Since the copy must hold text only, transcribe the data below exactly and omit the images.

(User interface change data)
· · · ·

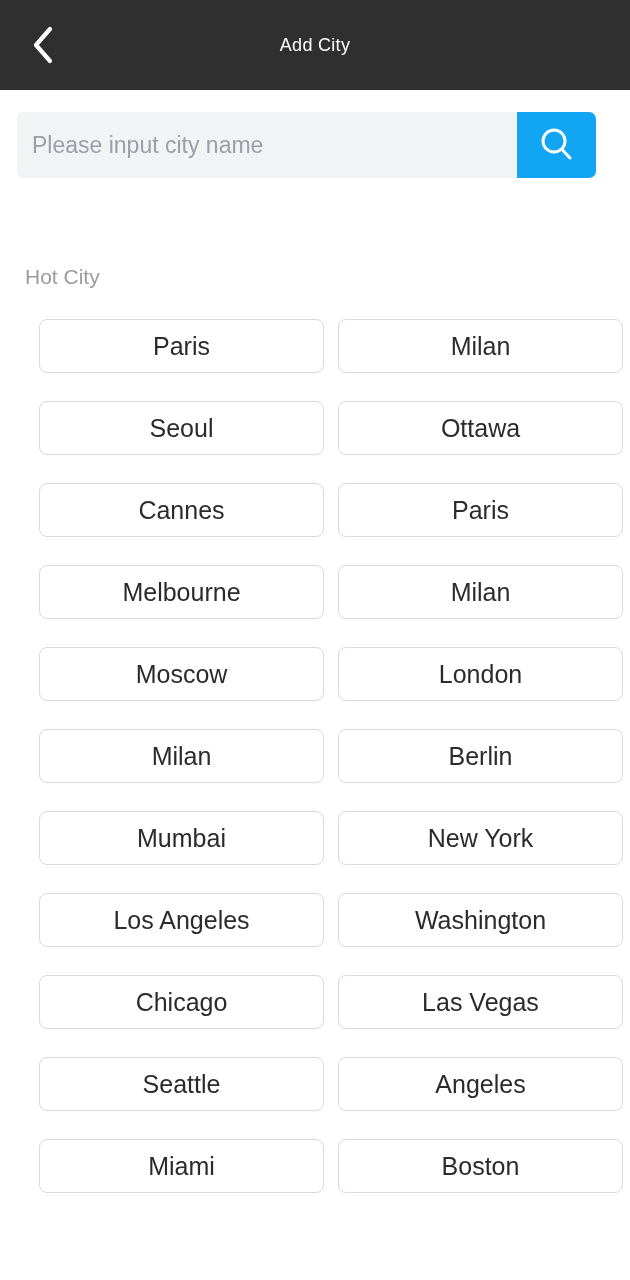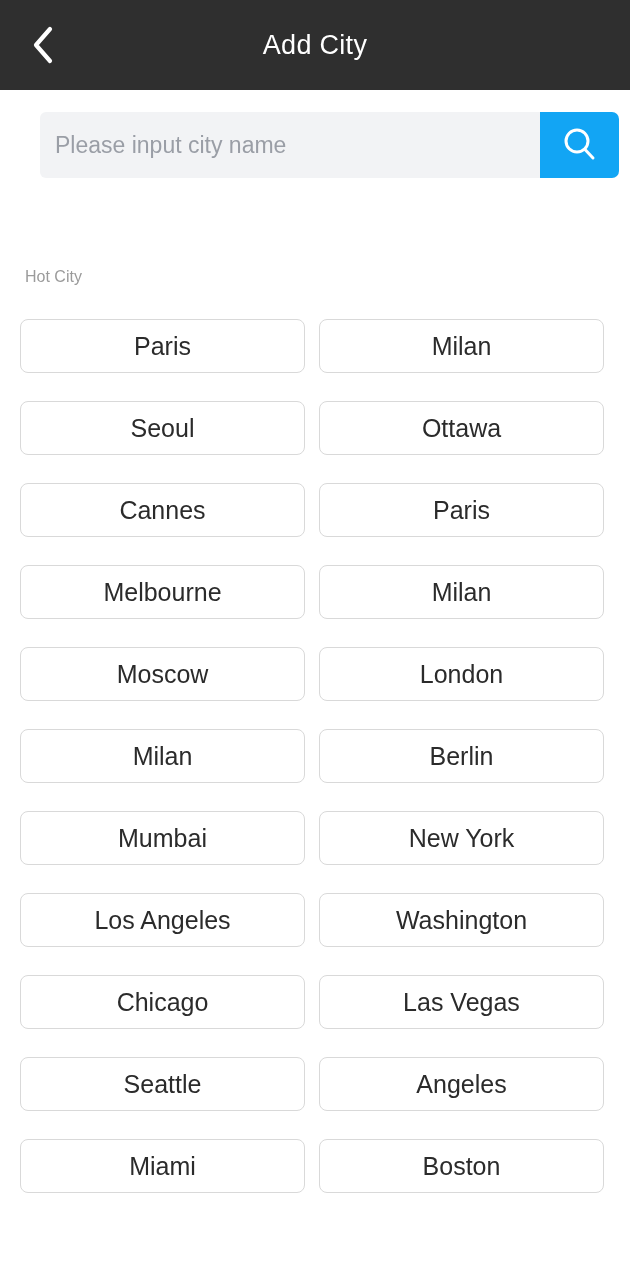"Add City" .header-title { font-size: 27px -> 18px }
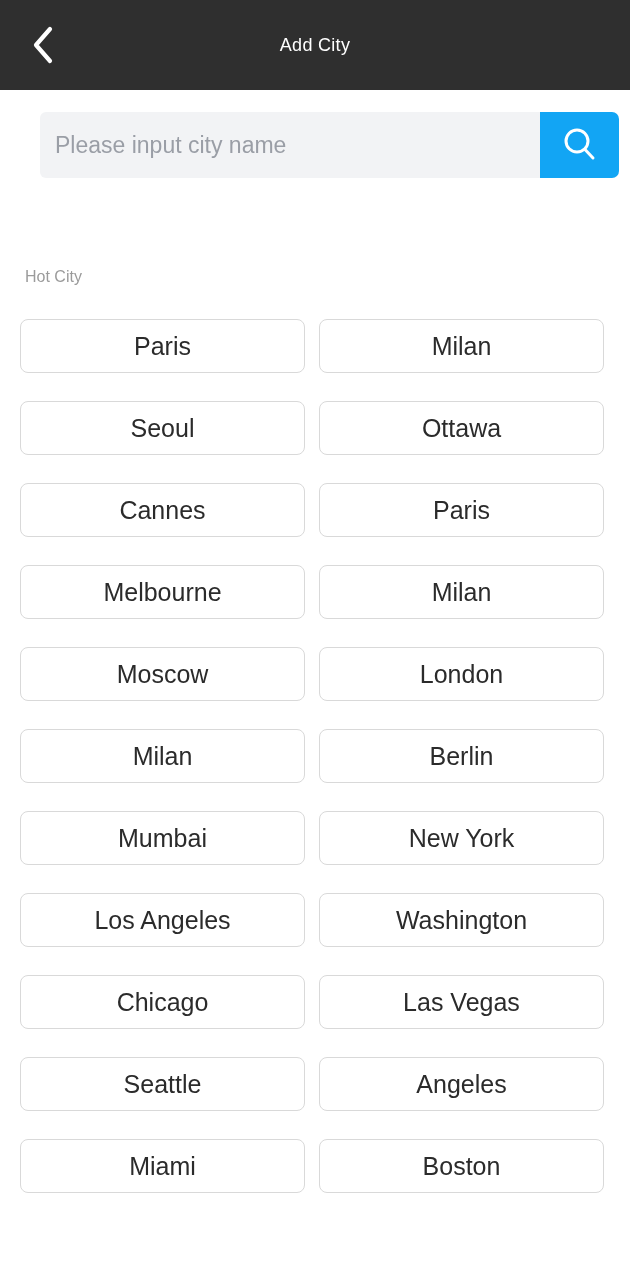"Please input city name" .search-row { left: 40px -> 17px }
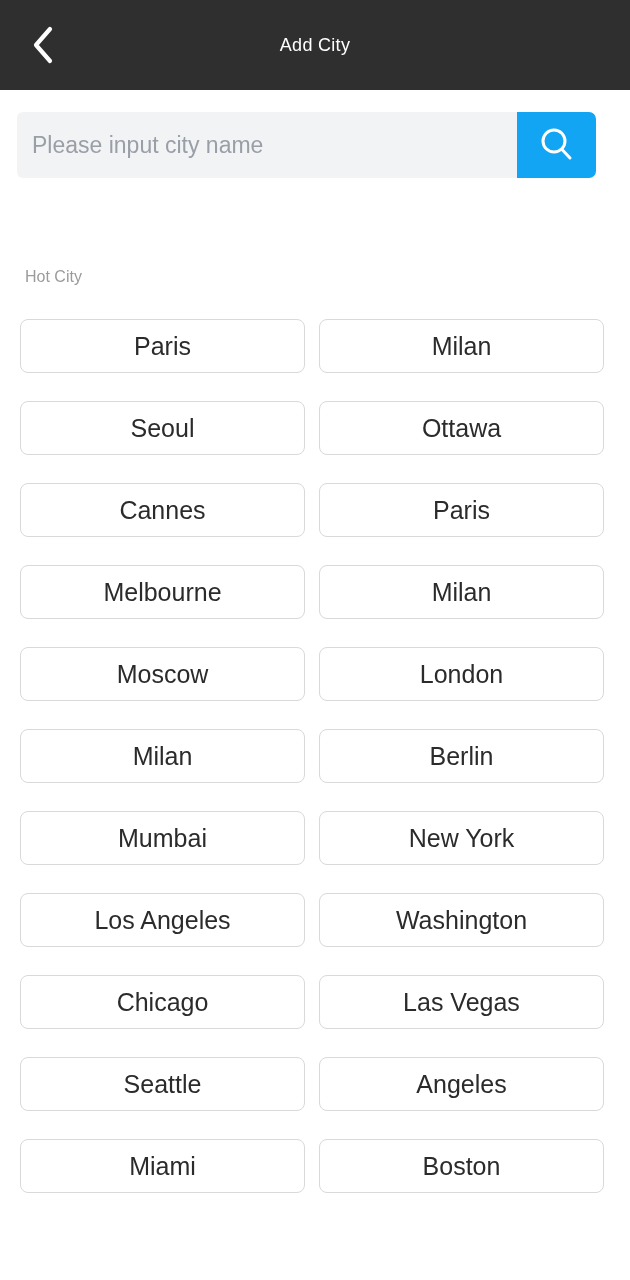"Hot City" .section-label { font-size: 16px -> 21px }
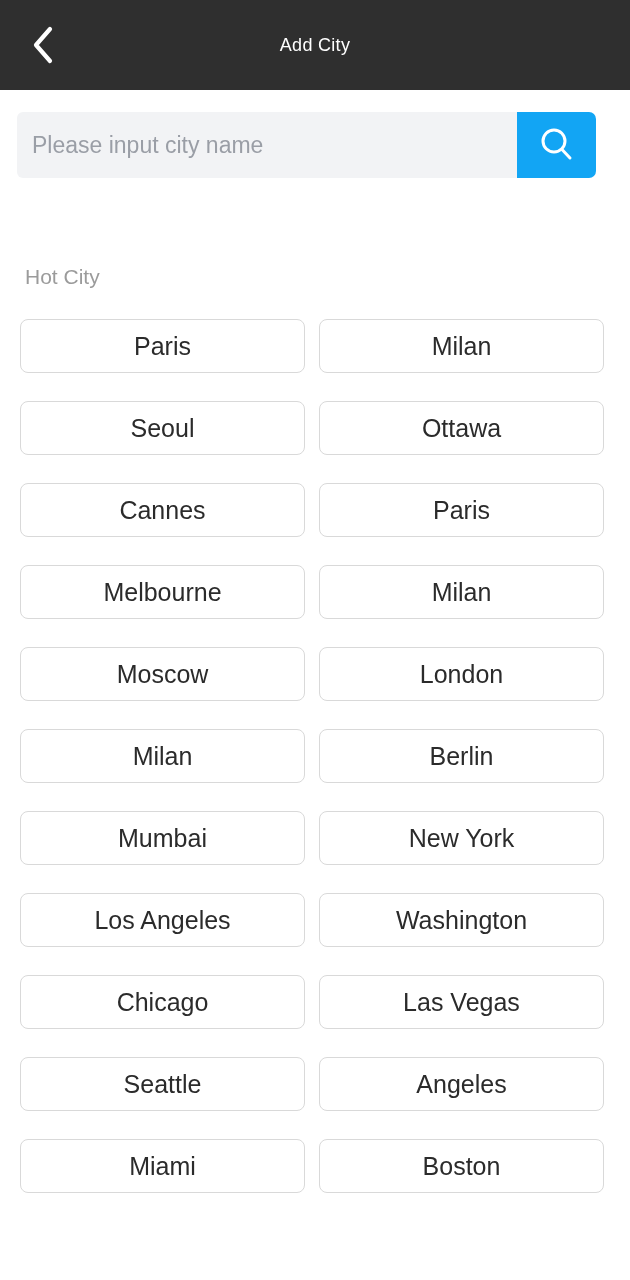"Paris" .city-grid { left: 20px -> 39px }
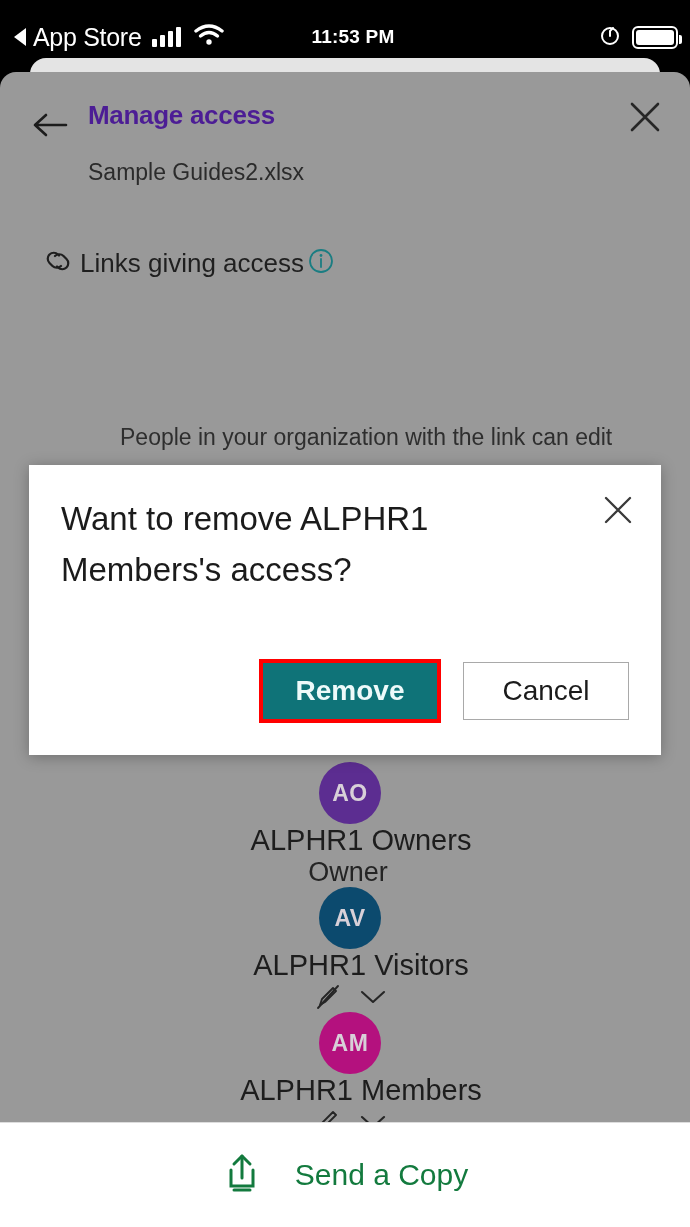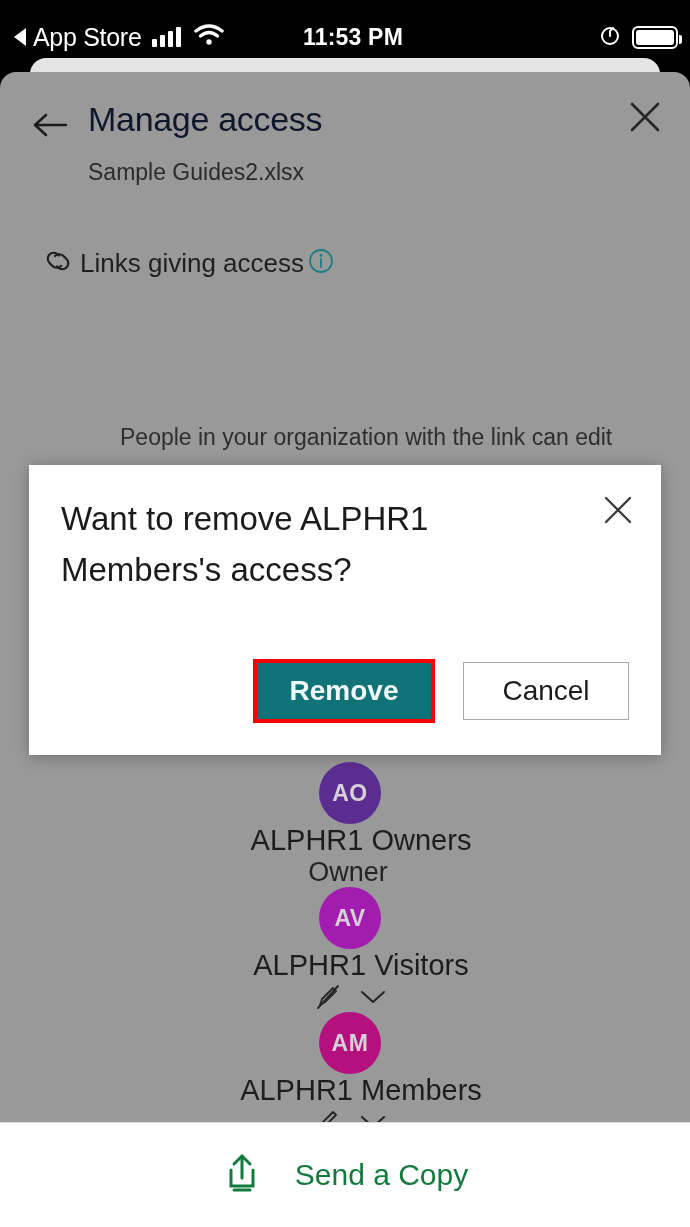"11:53 PM" .sb-time { font-size: 23px -> 19px }
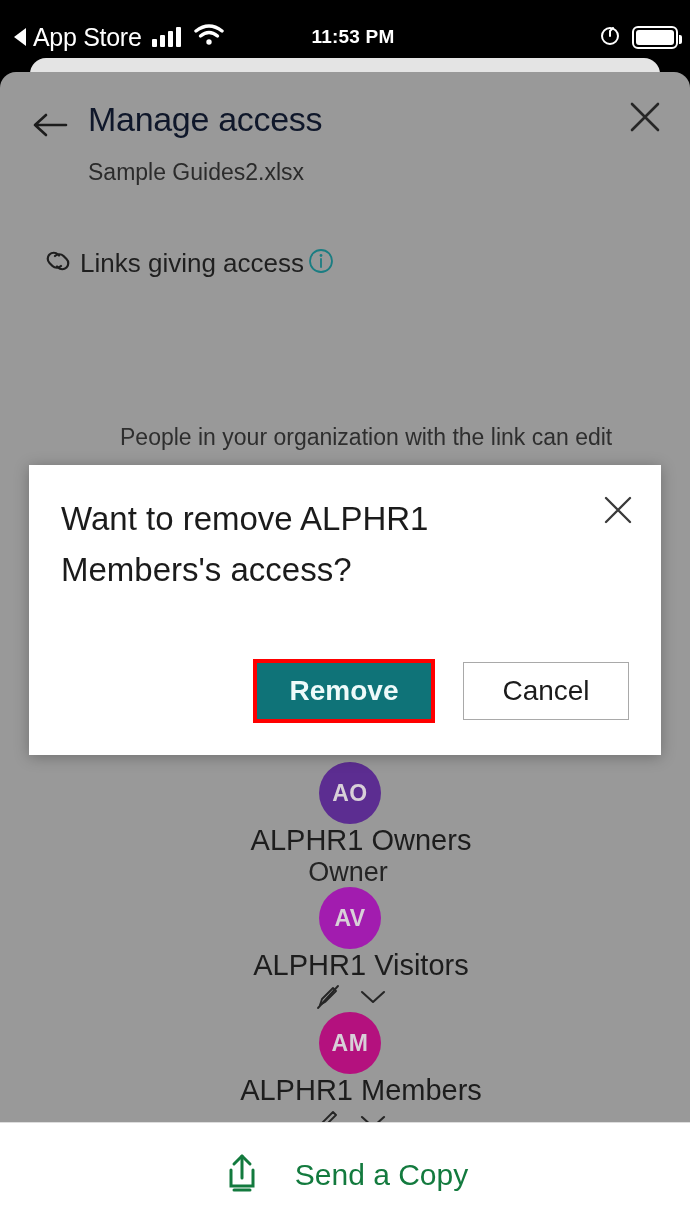"Manage access" .hdr-title { color: #0f172a -> #4c1d95; font-size: 34px -> 26px; font-weight: 400 -> 700 }
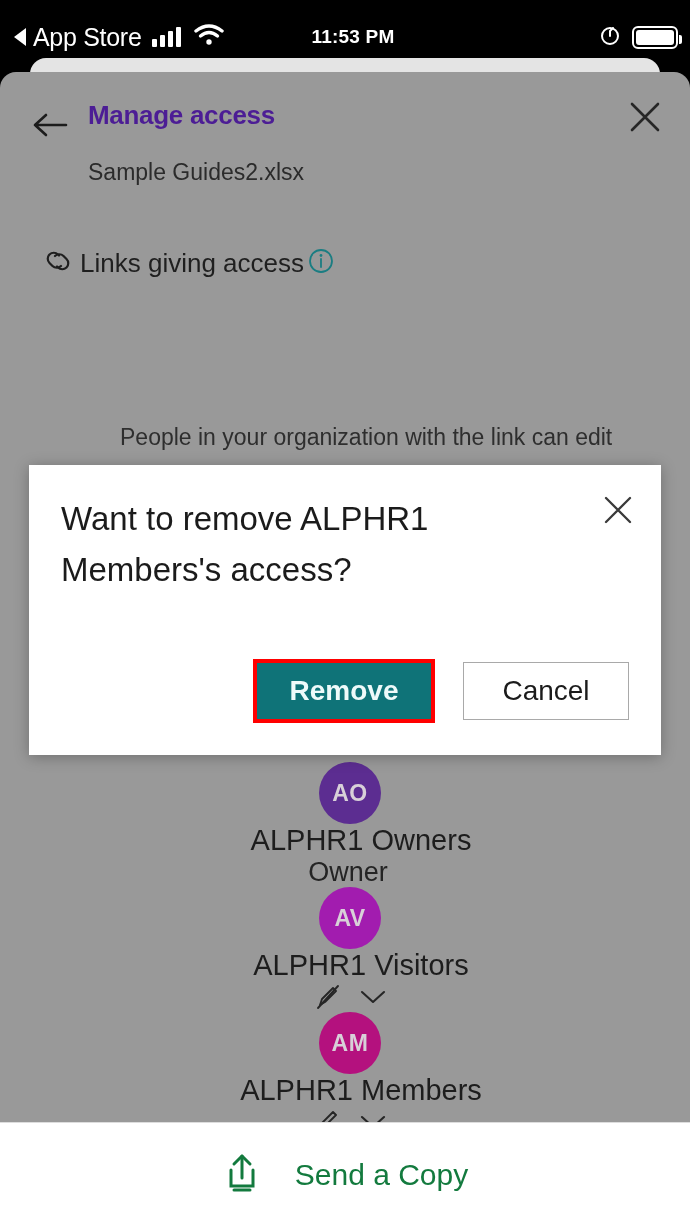"Remove" .dlg-actions { gap: 28px -> 22px }
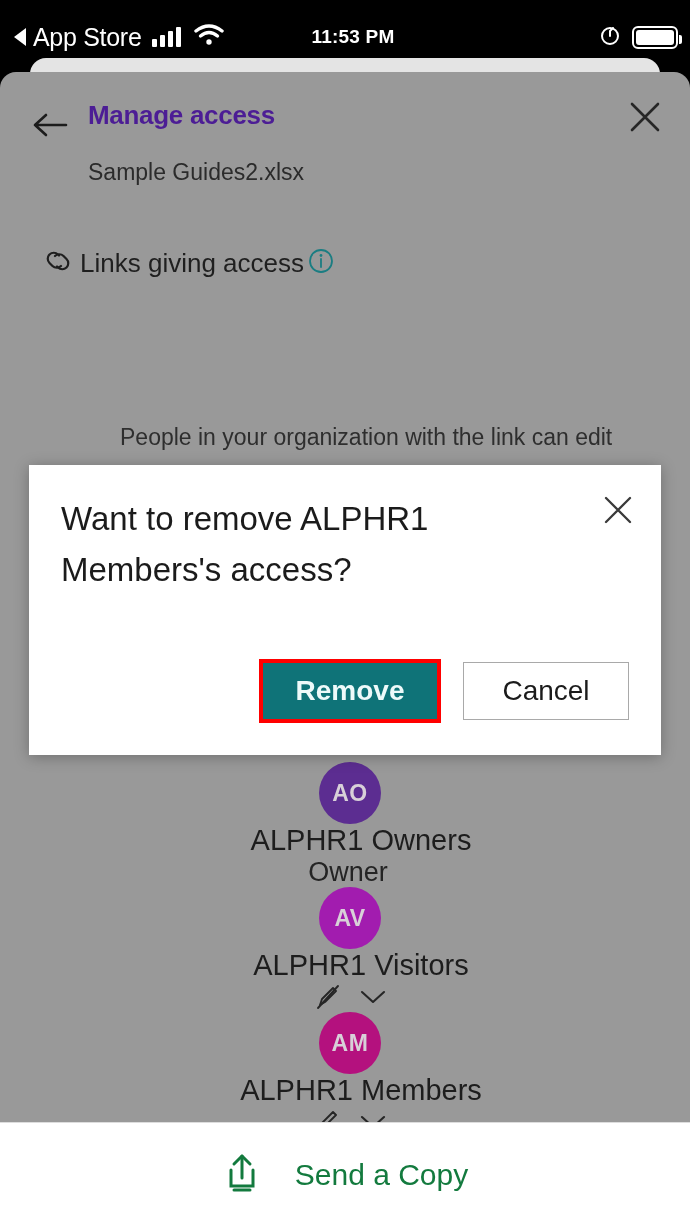"AV" span.avatar { background: #a21caf -> #0c4a6e }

· · · ·

§ EXERCISE OUTPUT:
"Add City" .header-title { font-size: 27px -> 18px }
"Please input city name" .search-row { left: 40px -> 17px }
"Hot City" .section-label { font-size: 16px -> 21px }
"Paris" .city-grid { left: 20px -> 39px }
"11:53 PM" .sb-time { font-size: 23px -> 19px }
"Manage access" .hdr-title { color: #0f172a -> #4c1d95; font-size: 34px -> 26px; font-weight: 400 -> 700 }
"Remove" .dlg-actions { gap: 28px -> 22px }
"AV" span.avatar { background: #a21caf -> #0c4a6e }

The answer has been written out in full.